With the changes, stereo encoding now produces usable audio (of course, not high fidelity) down to about 40 kb/s, with surround 5.1 sounding usable down to 48-64 kb/s. Please give this release a try and report any issues on the mailing list or by joining the #opus channel on The more testing we get, the faster we'll be able to release 1.1-final.

As usual, the code can be downloaded from:
jmvalin: (opus)

We just released Opus 1.1-alpha, which includes more than one year of development compared to the 1.0.x branch. There are quality improvements, optimizations, bug fixes, as well as an experimental speech/music detector for mode decisions. That being said, it's still an alpha release, which means it can also do stupid things sometimes. If you come across any of those, please let us know so we can fix it. You can send an email to the mailing list, or join us on IRC in #opus on The main reason for releasing this alpha is to get feedback about what works and what does not.

Quality improvements

Most of the quality improvements come from the unconstrained variable bitrate (VBR). In the 1.0.x encoder VBR always attempts to meet its target bitrate. The new VBR code is free to deviate from its target depending on how difficult the file is to encode. In addition to boosting the rate of transients like 1.0.x goes, the new encoder also boosts the rate of tonal signals which are harder to code for Opus. On the other hand, for signals with a narrow stereo image, Opus can reduce the bitrate. What this means in the end is that some files may significantly deviate from the target. For example, someone encoding his music collection at 64 kb/s (nominal) may find that some files end up using as low as 48 kb/s, while others may use up to about 96 kb/s. However, for a large enough collection, the average should be fairly close to the target.

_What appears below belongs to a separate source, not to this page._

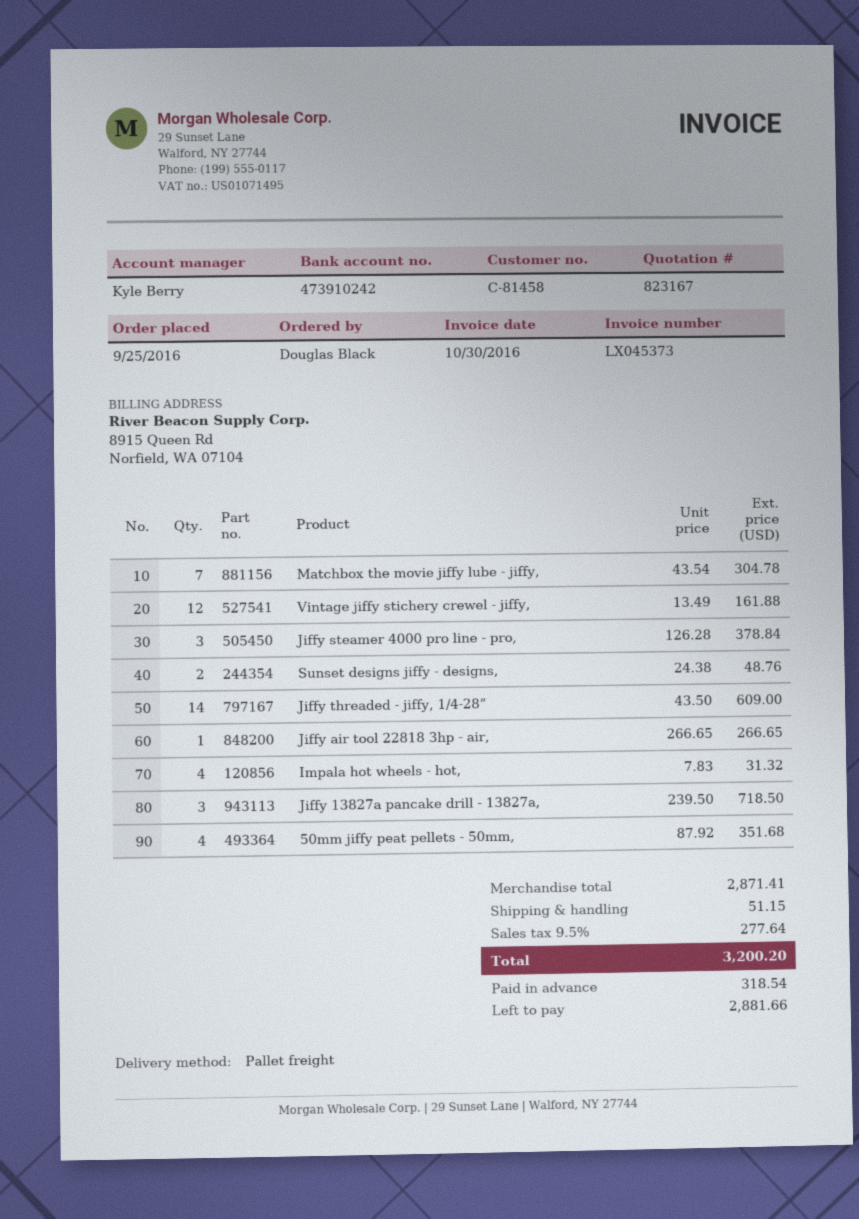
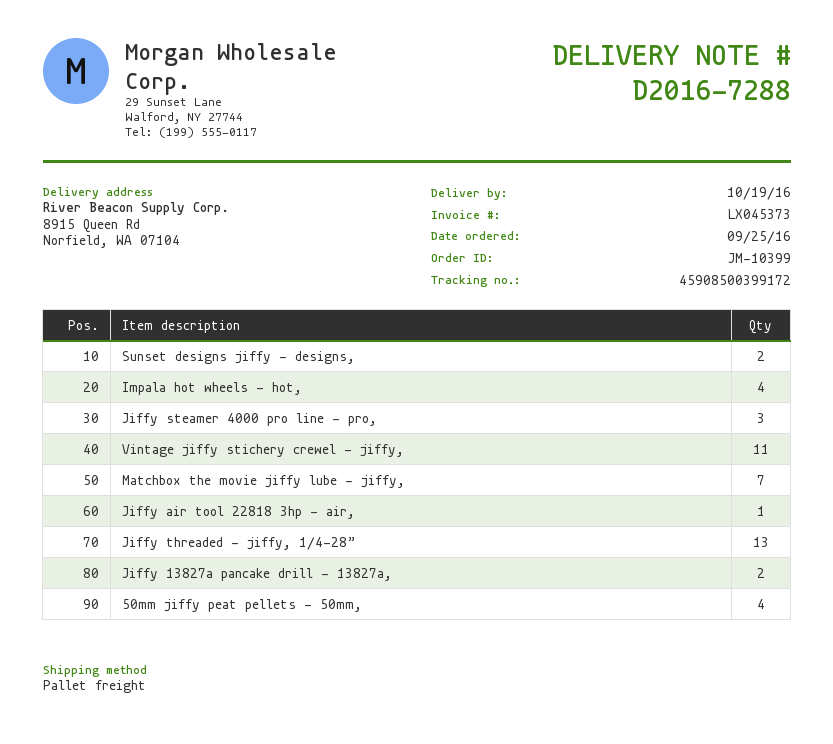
Vintage jiffy stichery crewel - jiffy,: 12 -> 11
Jiffy threaded - jiffy, 1/4-28”: 14 -> 13
Jiffy 13827a pancake drill - 13827a,: 3 -> 2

There are a few more ways in which the alpha improves quality. The dynamic allocation code was improved and made more aggressive, the transient detector was once again rewritten, and so was the tf analysis code. A simple thing that improves quality of some files is the new DC rejection (3-Hz high-pass) filter. DC is not supposed to be present in audio signals, but it sometimes is and harms quality. At last, there are many minor improvements for speech quality (both on the SILK side and on the CELT side), including changes to the pitch estimator.

Speech/music detector

Another big feature is automatic detection of speech and music. This is useful for selecting the optimal encoding mode between SILK-only/hybrid and CELT-only. Unlike what some people think, it's not as simple as encoding all music with CELT and all speech with SILK. It also depends on the bitrate (at very low rate, we'll use SILK for music and at high rate, we'll use CELT for speech). Automatic detection isn't easy, but doing so in real-time (with no look-ahead) is even harder. Because of that the detector tends to take 1-2 seconds before reacting to transitions and will sometimes make bad decisions. We'd be interested in knowing about any screw ups of the algorithm.

Bandwidth detection

The new encoder can also detect the bandwidth of the input signal. This is useful to avoid wasting bits encoding frequencies that aren't present in the signal. While easier than speech/music detection, bandwidth detection isn't as easy as it sounds because of aliasing, quantization and dithering. The current algorithm should do a reasonable job, but again we'd be interested in knowing about any failure.

jmvalin: (opus)
We finally made it! Opus is now standardized by the IETF as RFC 6716. See the Mozilla hacks post and the Xiph.Org press release for more details. Of course, feel free to help spread the word around.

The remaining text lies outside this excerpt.